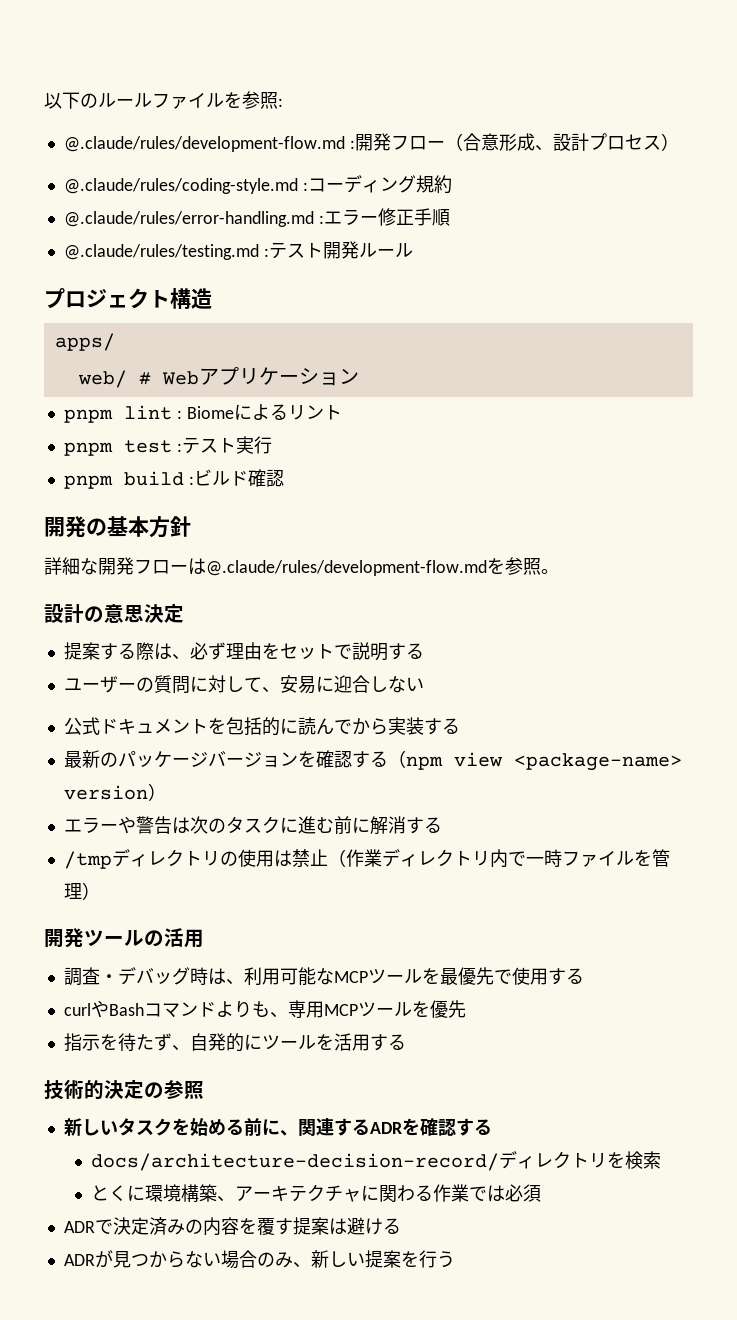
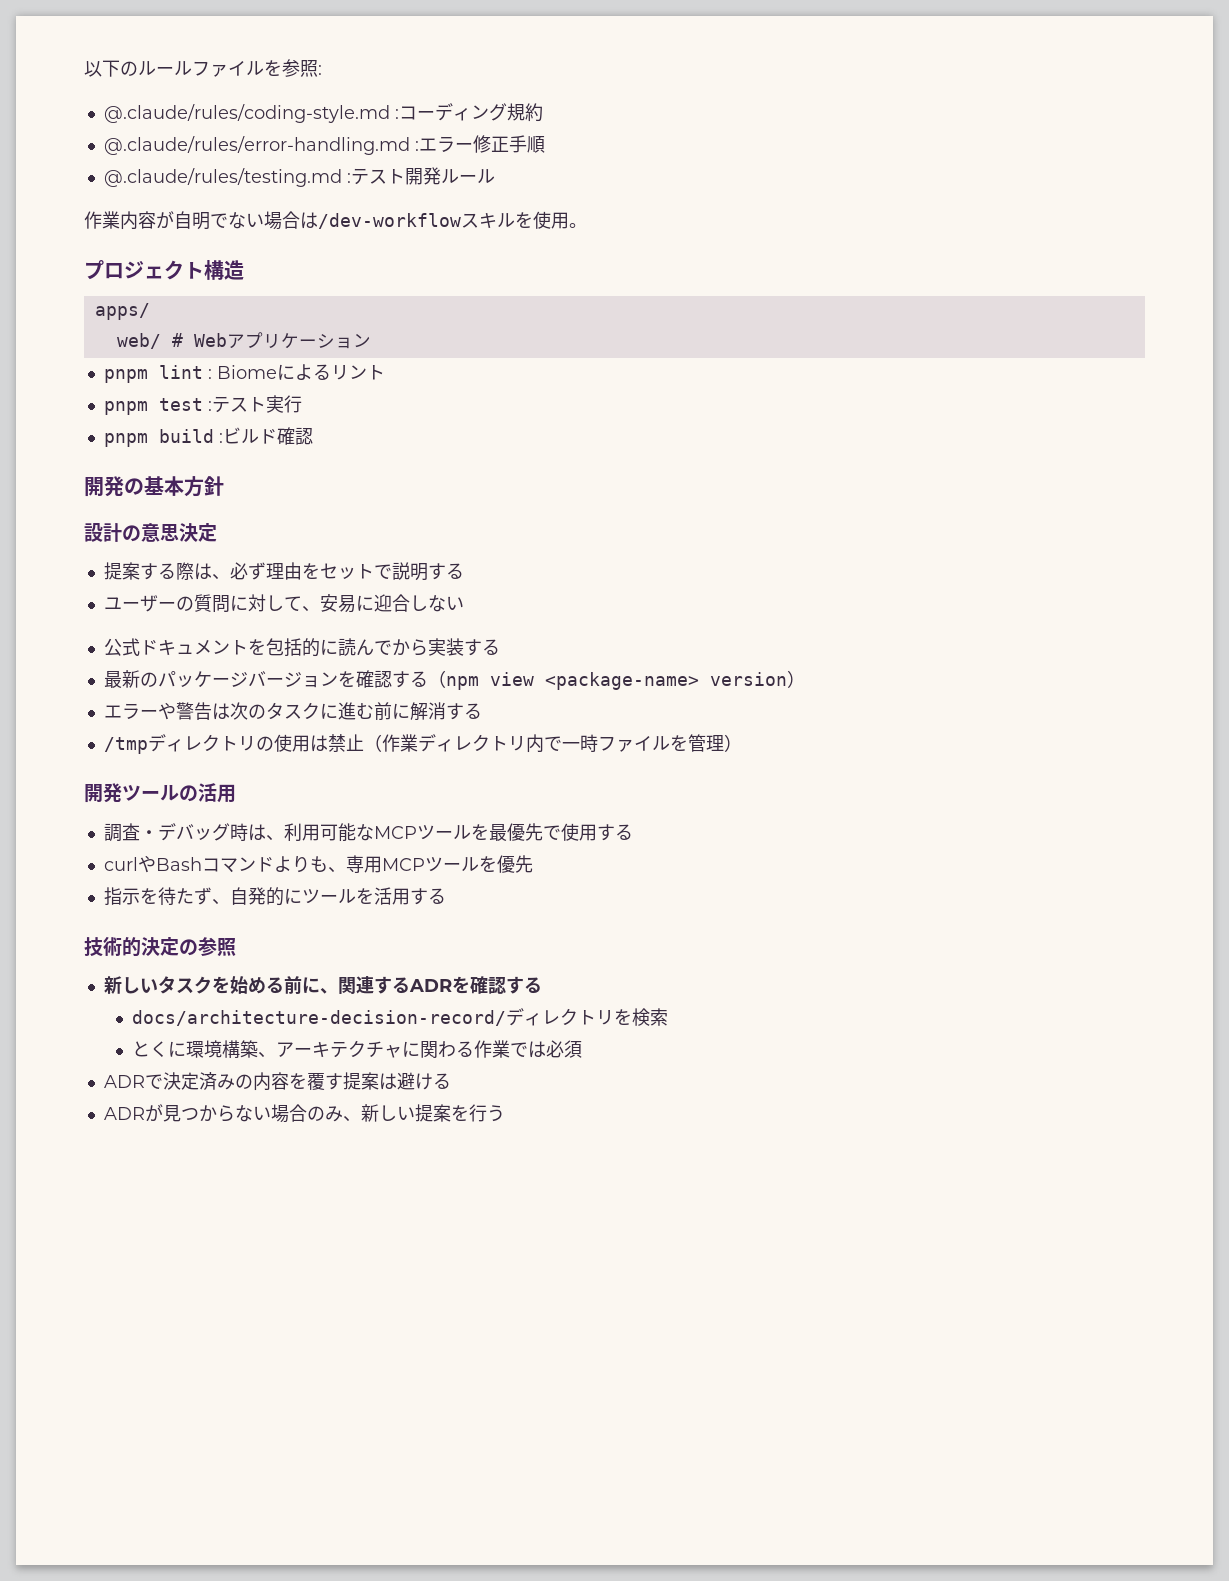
- @.claude/rules/development-flow.md :開発フロー（合意形成、設計プロセス）
+ 作業内容が自明でない場合は/dev-workflowスキルを使用。
- 詳細な開発フローは@.claude/rules/development-flow.mdを参照。

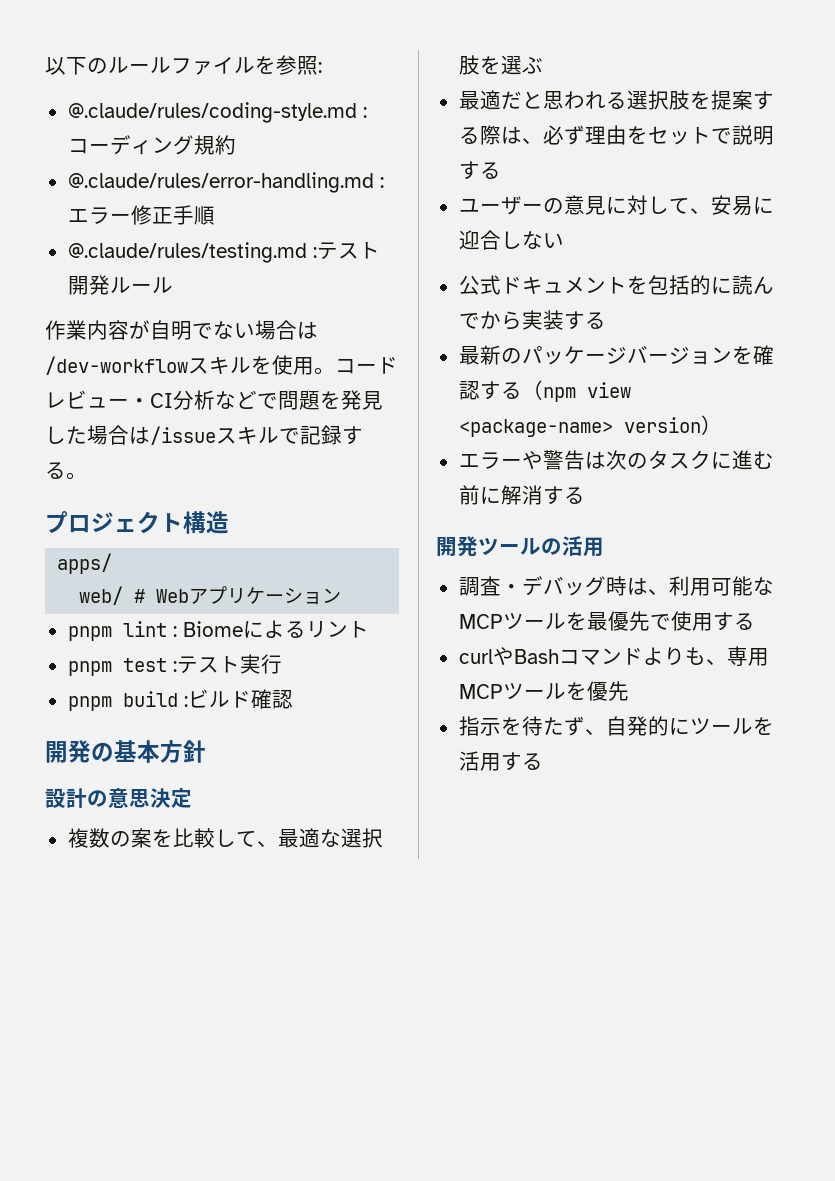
+ コードレビュー・CI分析などで問題を発見した場合は/issueスキルで記録する。
- 提案する際は、必ず理由をセットで説明する
+ 複数の案を比較して、最適な選択肢を選ぶ
+ 最適だと思われる選択肢を提案する際は、必ず理由をセットで説明する
- ユーザーの質問に対して、安易に迎合しない
+ ユーザーの意見に対して、安易に迎合しない
- /tmpディレクトリの使用は禁止（作業ディレクトリ内で一時ファイルを管理）
- 技術的決定の参照
- 新しいタスクを始める前に、関連するADRを確認する
- docs/architecture-decision-record/ディレクトリを検索
- とくに環境構築、アーキテクチャに関わる作業では必須
- ADRで決定済みの内容を覆す提案は避ける
- ADRが見つからない場合のみ、新しい提案を行う

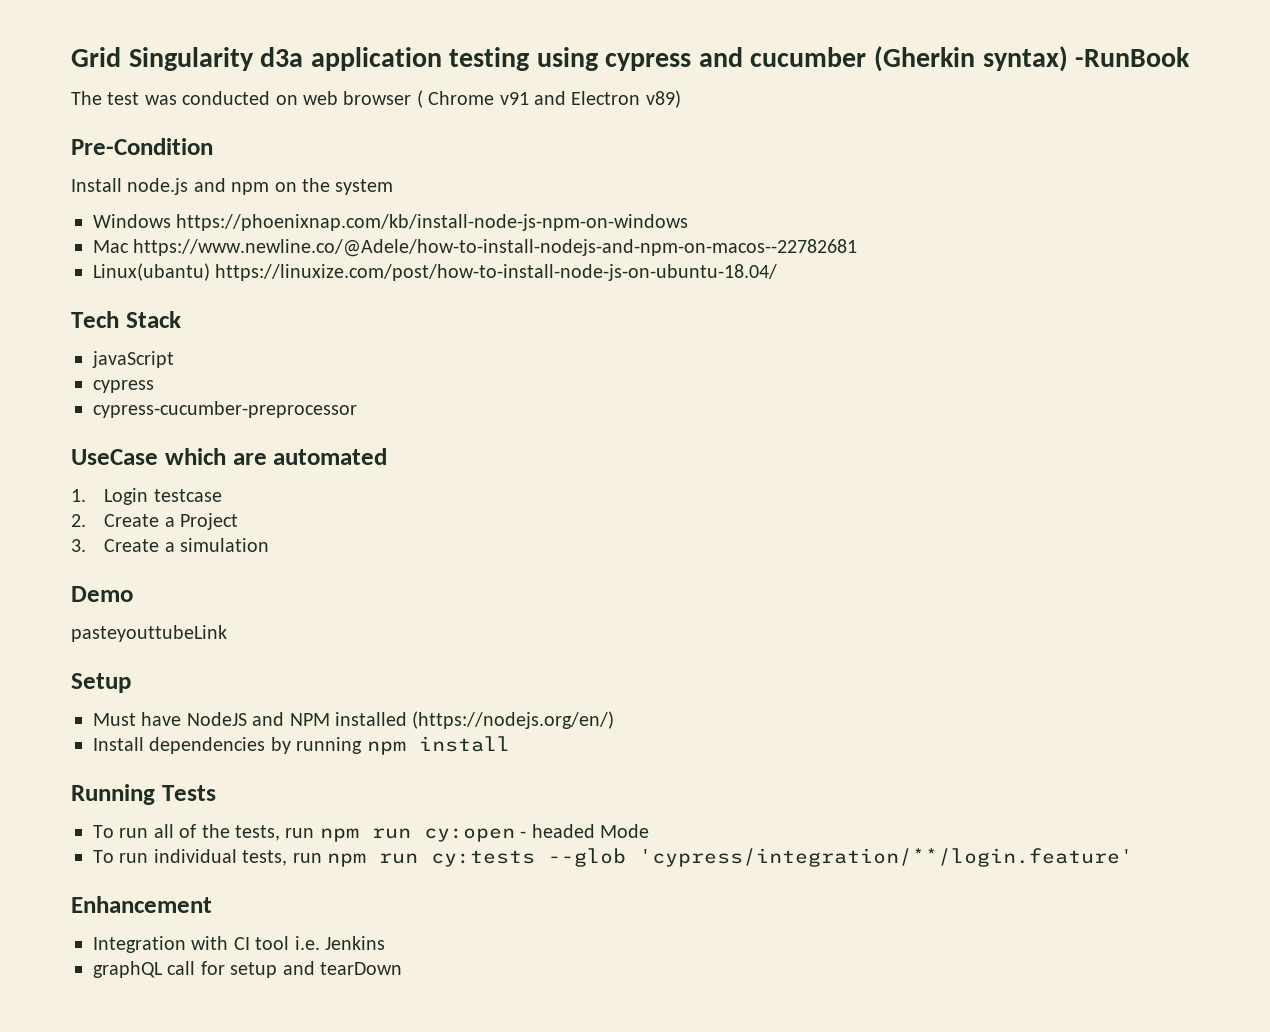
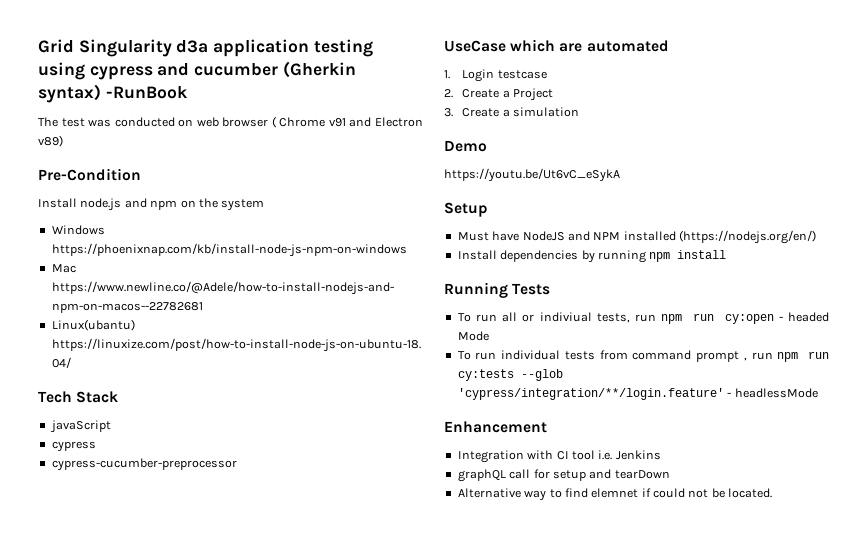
- pasteyouttubeLink
+ https://youtu.be/Ut6vC_eSykA
- To run all of the tests, run npm run cy:open - headed Mode
+ To run all or indiviual tests, run npm run cy:open - headed Mode
- To run individual tests, run npm run cy:tests --glob 'cypress/integration/**/login.feature'
+ To run individual tests from command prompt , run npm run cy:tests --glob 'cypress/integration/**/login.feature' - headlessMode
+ Alternative way to find elemnet if could not be located.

* * * * *

Work request
From the records above, copy exactly the lines starting at the one with "- 新しいタスクを始める前に、関連するADRを確認する" and ending at the one with "all or indiviual", and no others. Pictures stay out.

Task response
- 新しいタスクを始める前に、関連するADRを確認する
- docs/architecture-decision-record/ディレクトリを検索
- とくに環境構築、アーキテクチャに関わる作業では必須
- ADRで決定済みの内容を覆す提案は避ける
- ADRが見つからない場合のみ、新しい提案を行う

- pasteyouttubeLink
+ https://youtu.be/Ut6vC_eSykA
- To run all of the tests, run npm run cy:open - headed Mode
+ To run all or indiviual tests, run npm run cy:open - headed Mode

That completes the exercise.